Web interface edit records
........
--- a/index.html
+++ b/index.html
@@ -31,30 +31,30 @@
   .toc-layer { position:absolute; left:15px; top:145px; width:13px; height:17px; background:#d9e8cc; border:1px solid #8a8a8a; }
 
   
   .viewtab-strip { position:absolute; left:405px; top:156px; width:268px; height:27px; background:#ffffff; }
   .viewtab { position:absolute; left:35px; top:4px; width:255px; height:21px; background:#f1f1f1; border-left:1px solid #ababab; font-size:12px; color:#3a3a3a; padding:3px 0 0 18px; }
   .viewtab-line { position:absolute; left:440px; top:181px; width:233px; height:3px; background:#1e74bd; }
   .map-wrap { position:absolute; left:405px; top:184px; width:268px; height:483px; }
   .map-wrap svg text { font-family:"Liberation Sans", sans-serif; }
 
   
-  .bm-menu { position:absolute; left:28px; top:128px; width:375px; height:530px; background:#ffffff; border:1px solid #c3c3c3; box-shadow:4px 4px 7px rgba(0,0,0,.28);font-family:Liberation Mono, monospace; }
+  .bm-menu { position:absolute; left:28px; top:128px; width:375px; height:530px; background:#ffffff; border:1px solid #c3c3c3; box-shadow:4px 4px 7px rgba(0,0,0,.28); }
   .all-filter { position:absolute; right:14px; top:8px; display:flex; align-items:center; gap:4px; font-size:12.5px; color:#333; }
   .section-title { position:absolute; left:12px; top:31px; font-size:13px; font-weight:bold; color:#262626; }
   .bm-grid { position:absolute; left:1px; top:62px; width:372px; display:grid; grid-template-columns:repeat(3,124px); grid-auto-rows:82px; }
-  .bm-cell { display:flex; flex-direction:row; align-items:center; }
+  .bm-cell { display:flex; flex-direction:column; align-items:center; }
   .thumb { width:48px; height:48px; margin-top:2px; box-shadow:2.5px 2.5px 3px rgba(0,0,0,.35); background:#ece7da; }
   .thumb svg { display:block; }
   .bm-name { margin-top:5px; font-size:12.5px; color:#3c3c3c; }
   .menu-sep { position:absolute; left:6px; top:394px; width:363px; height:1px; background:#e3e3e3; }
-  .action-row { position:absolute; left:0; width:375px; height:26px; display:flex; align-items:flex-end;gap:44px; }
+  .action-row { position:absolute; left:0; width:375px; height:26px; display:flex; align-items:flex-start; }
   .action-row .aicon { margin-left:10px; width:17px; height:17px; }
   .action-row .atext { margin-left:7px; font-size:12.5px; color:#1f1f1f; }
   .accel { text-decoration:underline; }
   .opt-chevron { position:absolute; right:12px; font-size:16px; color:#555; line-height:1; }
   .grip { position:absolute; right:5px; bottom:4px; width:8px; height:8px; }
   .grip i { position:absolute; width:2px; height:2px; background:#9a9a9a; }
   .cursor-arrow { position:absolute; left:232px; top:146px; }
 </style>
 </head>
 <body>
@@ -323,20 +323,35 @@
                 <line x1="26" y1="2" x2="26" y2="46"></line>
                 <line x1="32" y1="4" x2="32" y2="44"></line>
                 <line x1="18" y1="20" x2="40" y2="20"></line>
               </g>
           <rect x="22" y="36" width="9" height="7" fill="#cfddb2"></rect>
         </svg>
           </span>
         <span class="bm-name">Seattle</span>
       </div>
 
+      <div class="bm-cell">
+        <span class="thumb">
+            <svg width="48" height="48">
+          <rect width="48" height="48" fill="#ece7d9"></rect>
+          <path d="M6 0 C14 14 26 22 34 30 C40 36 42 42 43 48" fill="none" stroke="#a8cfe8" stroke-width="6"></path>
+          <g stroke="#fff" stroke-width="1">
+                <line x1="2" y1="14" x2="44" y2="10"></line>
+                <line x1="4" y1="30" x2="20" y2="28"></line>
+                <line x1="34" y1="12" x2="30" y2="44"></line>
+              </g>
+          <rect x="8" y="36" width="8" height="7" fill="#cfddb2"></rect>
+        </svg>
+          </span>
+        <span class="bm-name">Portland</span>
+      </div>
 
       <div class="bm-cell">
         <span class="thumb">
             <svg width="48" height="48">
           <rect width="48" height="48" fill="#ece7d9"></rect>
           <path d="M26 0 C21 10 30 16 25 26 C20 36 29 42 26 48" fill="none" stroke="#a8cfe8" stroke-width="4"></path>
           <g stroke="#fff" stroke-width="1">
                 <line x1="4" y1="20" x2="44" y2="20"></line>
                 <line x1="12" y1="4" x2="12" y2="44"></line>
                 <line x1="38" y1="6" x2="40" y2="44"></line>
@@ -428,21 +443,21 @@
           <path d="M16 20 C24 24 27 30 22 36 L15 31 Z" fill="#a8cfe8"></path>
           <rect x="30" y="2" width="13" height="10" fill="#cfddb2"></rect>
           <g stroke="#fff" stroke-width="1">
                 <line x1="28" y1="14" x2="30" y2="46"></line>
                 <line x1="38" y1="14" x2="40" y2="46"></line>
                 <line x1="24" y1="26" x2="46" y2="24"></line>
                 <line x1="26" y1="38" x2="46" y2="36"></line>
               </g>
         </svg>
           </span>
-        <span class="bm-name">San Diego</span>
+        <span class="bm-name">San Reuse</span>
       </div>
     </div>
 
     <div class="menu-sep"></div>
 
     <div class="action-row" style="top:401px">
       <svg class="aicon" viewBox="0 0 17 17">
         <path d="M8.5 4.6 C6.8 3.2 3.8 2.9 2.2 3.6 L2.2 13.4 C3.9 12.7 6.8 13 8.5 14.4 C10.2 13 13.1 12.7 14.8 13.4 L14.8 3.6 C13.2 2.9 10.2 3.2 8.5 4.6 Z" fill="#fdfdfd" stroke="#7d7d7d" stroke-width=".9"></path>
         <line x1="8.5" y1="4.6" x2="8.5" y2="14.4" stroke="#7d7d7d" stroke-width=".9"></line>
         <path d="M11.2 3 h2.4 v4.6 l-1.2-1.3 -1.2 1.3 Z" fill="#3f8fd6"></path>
........
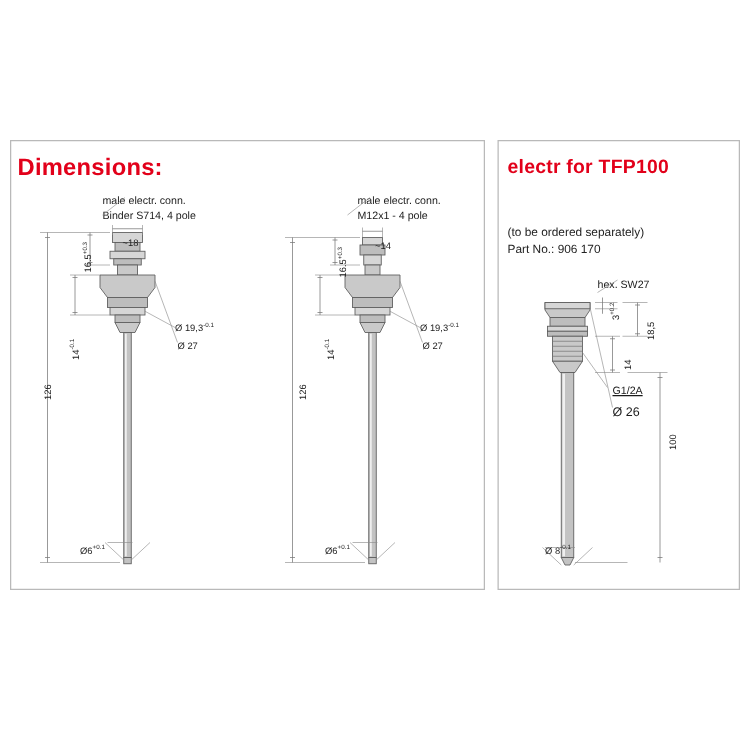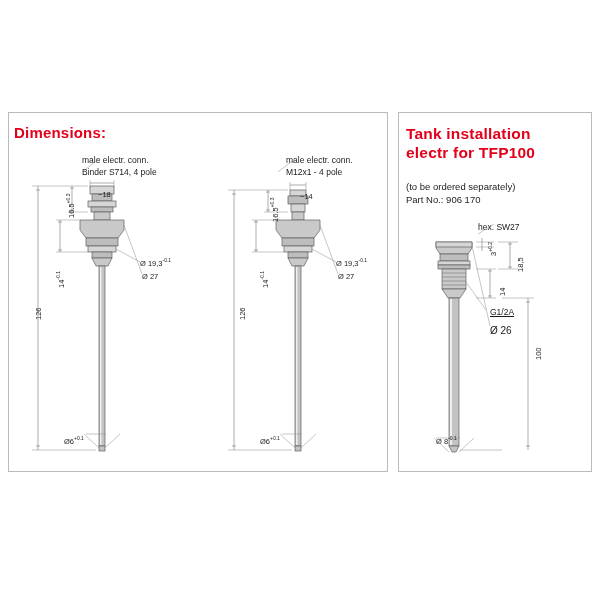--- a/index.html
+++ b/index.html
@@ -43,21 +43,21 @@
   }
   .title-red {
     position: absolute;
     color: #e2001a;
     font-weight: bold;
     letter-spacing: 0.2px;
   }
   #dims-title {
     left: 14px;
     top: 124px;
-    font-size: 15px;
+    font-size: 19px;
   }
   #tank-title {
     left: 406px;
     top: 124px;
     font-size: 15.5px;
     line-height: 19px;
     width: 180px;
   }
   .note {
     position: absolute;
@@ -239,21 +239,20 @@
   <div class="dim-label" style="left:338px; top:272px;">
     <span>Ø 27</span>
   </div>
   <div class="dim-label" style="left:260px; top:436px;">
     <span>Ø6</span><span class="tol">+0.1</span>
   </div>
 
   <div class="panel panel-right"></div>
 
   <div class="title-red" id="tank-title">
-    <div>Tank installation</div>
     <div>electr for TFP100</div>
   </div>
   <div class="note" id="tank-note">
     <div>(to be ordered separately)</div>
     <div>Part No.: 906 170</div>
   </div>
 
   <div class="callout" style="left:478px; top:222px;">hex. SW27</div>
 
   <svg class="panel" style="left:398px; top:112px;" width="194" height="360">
........
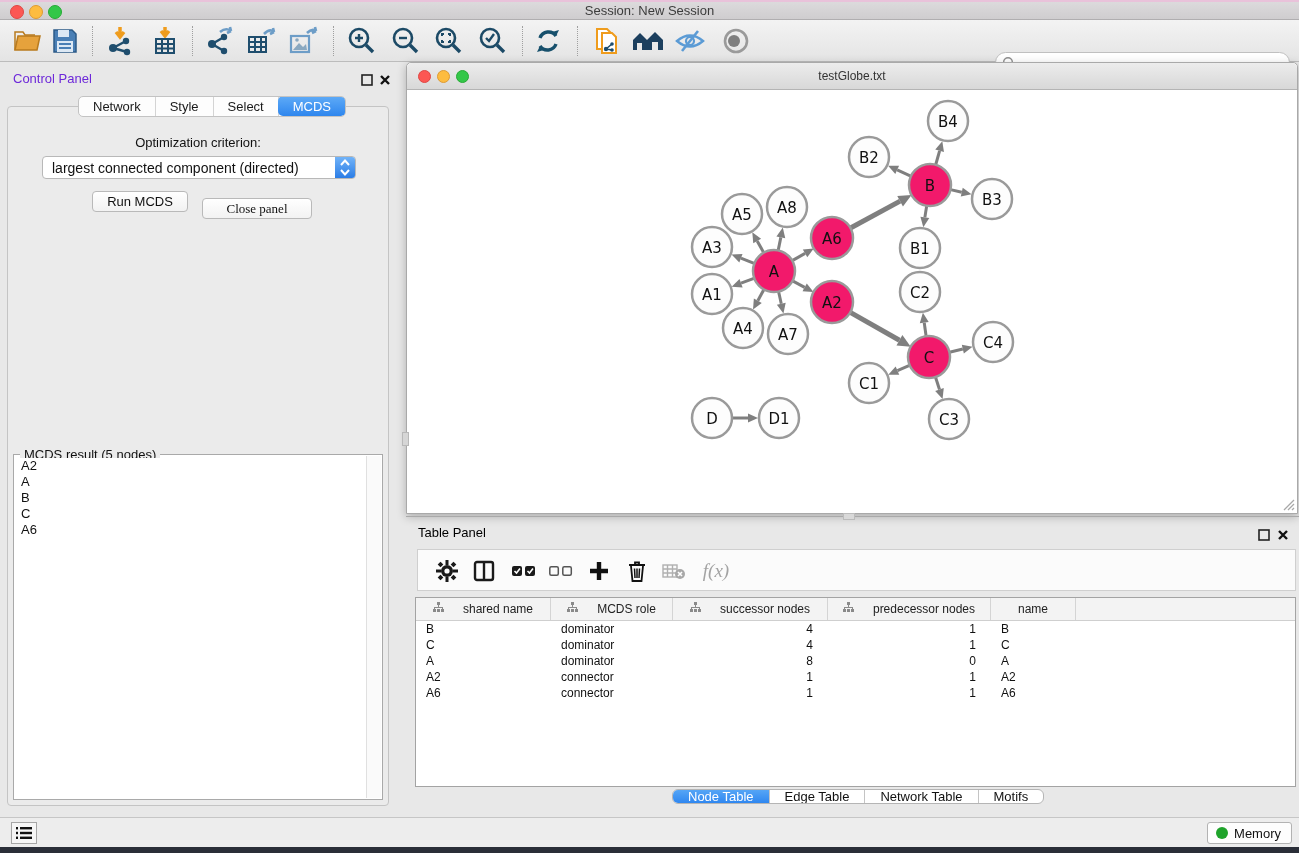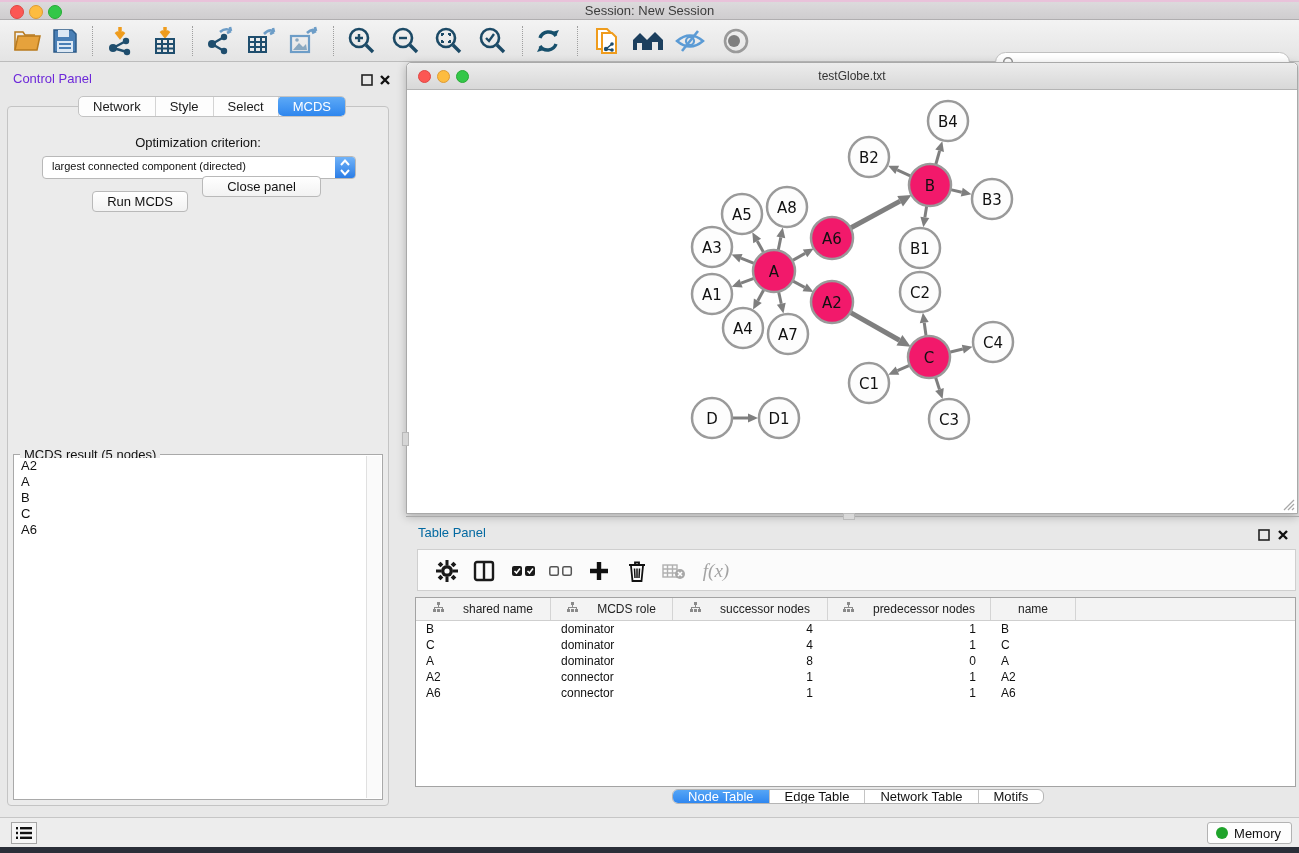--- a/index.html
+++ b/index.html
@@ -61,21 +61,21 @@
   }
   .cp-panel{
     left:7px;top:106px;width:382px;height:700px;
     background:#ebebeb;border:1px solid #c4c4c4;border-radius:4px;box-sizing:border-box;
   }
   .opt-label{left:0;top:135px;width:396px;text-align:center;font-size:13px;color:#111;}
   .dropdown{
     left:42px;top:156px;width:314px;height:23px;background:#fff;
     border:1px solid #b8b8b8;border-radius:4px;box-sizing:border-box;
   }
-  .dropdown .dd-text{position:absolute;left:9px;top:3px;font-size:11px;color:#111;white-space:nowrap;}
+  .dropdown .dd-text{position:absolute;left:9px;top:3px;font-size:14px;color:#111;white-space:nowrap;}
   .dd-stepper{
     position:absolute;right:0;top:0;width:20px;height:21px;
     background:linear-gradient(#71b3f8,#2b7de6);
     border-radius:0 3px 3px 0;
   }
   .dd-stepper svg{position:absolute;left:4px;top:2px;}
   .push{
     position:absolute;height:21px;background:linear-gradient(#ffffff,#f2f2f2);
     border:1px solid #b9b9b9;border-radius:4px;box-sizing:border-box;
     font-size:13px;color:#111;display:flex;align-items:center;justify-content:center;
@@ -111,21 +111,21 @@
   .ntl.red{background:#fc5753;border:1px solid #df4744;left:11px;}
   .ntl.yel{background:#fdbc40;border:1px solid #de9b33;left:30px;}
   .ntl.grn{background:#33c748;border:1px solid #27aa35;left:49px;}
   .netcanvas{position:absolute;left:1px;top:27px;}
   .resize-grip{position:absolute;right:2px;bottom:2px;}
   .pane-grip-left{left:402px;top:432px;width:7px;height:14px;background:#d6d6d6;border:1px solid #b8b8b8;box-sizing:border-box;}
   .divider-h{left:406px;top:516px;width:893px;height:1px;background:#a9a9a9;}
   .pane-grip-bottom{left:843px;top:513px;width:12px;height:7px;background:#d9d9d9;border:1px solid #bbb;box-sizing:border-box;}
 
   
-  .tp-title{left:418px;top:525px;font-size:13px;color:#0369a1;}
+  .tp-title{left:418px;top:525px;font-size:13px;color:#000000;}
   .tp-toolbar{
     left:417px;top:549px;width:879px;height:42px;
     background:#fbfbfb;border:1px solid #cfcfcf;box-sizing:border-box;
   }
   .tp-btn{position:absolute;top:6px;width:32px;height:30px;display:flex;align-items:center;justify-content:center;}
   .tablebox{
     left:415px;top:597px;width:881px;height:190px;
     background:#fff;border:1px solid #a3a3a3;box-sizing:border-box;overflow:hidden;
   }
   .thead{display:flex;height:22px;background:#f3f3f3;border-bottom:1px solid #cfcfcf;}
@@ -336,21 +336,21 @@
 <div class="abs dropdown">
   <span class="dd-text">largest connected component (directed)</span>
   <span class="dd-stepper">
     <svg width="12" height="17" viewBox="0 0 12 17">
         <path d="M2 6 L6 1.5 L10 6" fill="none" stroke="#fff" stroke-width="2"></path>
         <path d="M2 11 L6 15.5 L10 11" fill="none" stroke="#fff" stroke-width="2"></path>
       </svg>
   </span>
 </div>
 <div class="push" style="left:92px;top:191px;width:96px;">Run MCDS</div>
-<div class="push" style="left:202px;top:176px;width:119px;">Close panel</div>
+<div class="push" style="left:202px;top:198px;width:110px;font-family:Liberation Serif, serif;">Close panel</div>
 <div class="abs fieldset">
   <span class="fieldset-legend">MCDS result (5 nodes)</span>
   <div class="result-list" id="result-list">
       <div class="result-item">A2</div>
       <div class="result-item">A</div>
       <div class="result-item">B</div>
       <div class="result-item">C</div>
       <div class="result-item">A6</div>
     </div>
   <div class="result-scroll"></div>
........
» **Exercise**:
Find every line in the records that uses the string "direction", then copy it.

» **Task answer**:
-  .bm-cell { display:flex; flex-direction:row; align-items:center; }
+  .bm-cell { display:flex; flex-direction:column; align-items:center; }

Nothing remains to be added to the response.